What really frustrated me was that I had nobody to go out with or talk to. So I registered on a local dating site. After a few weeks of disappointing attempts to have a normal conversation – it seemed like nobody spoke English – I met this woman. She was intelligent and mysterious. She told me she had a very successful career but didn't show off. She spoke – or wrote – fluent English and refused to disclose her real name. At times she hinted she was in some sort of danger and she needed to hide from somebody or something. It was fascinating! I just couldn't stop thinking about her. I was online all the time, hoping she would appear.
Once she suggested that we meet. I was deliriously happy, but at the last moment she cancelled the date, never explaining why. That scenario repeated itself a few times, until she disappeared completely and removed her profile from the site. I never found out if she was a real person or a product of somebody's imagination, but I still think about her pretty often.”
So the biggest Internet dating danger is not that you may go out with the wrong person, but that you may never go out at all. Online addiction is especially risky for “fresh” expats without safety nets of close friends nearby to cushion the blow of depression, which inevitably strikes as a result of spending too much time on dating sites.

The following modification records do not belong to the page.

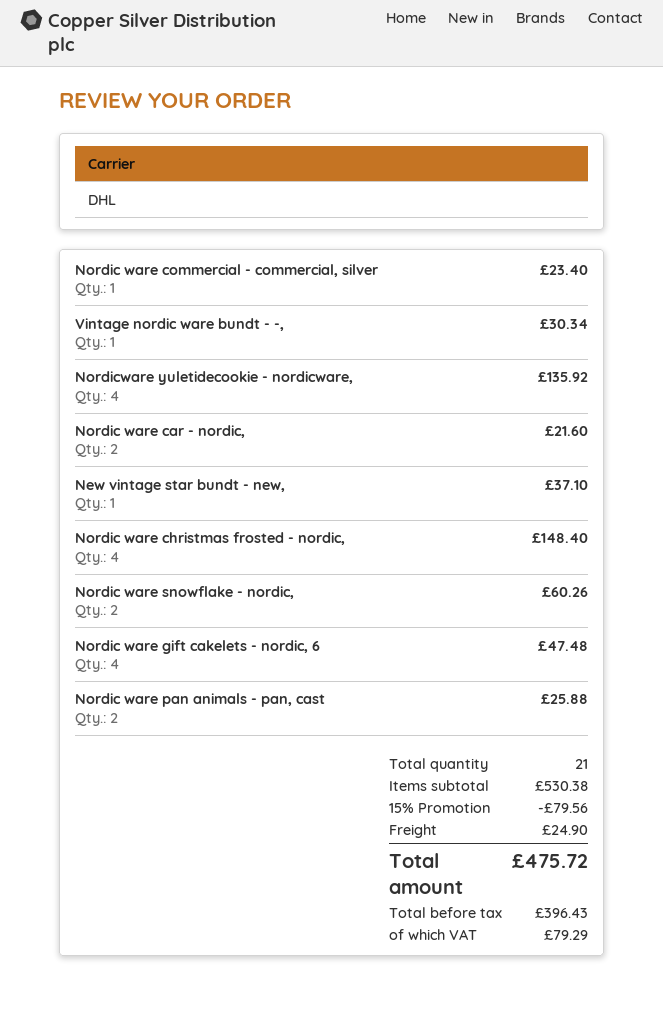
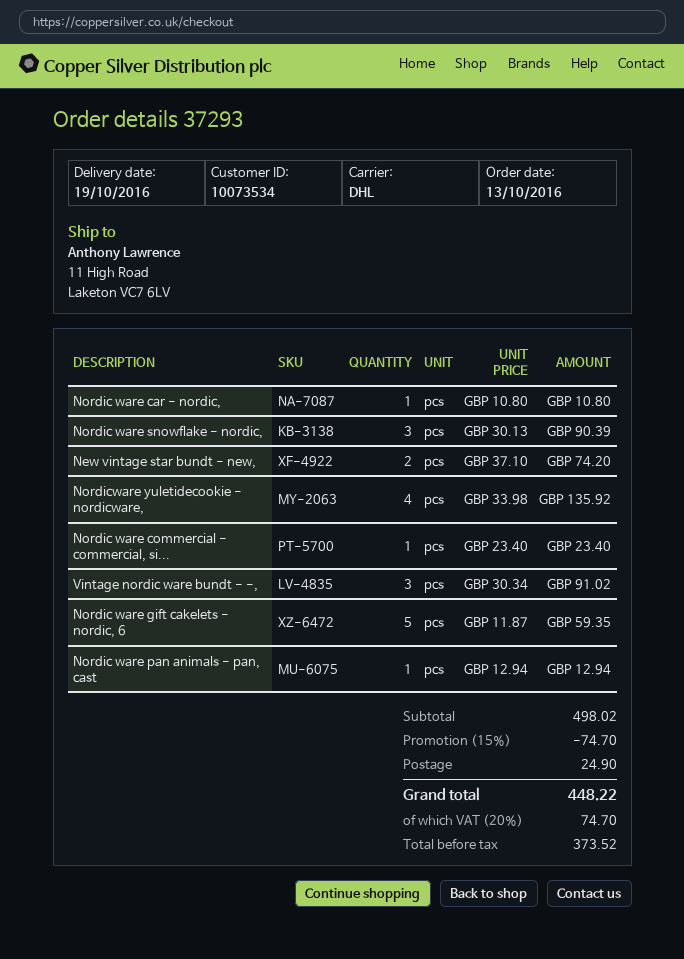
Vintage nordic ware bundt - -,: 1 for 30.34 -> 3 for 91.02
Nordic ware car - nordic,: 2 for 21.60 -> 1 for 10.80
New vintage star bundt - new,: 1 for 37.10 -> 2 for 74.20
Nordic ware christmas frosted - nordic,: 4 for 148.40 -> none
Nordic ware snowflake - nordic,: 2 for 60.26 -> 3 for 90.39
Nordic ware gift cakelets - nordic, 6: 4 for 47.48 -> 5 for 59.35
Nordic ware pan animals - pan, cast: 2 for 25.88 -> 1 for 12.94
subtotal: 530.38 -> 498.02
discount: 15% = 79.56 -> 15% = 74.70
net: 396.43 -> 373.52
tax: 79.29 -> 74.70
total: 475.72 -> 448.22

You have developed an online dating addiction if you
• Find yourself compulsively thinking about going online when you're offline
• Spend more and more time on the web at the expense of your job, family or other daily responsibilities
• Get depressed or moody when you can't get to your favourite online dating site
• Seem to spend more time on online dating sites, but get less satisfaction
• Lie to loved ones and co-workers about how much time you actually spend online
Your chat pal is probably a dating site misuser if
• They give you contradictory messages, for example saying, “I wish I was there with you now” but never propose an offline date or hedge when you suggest it
• You run their nicknames in a search engine and find out they are registered on more than two sites
• You find them online every evening, including Fridays and Saturdays
• You feel they avoid many subjects and are vague about details
• They lead you into sharing deeply personal information, but say little about themselves.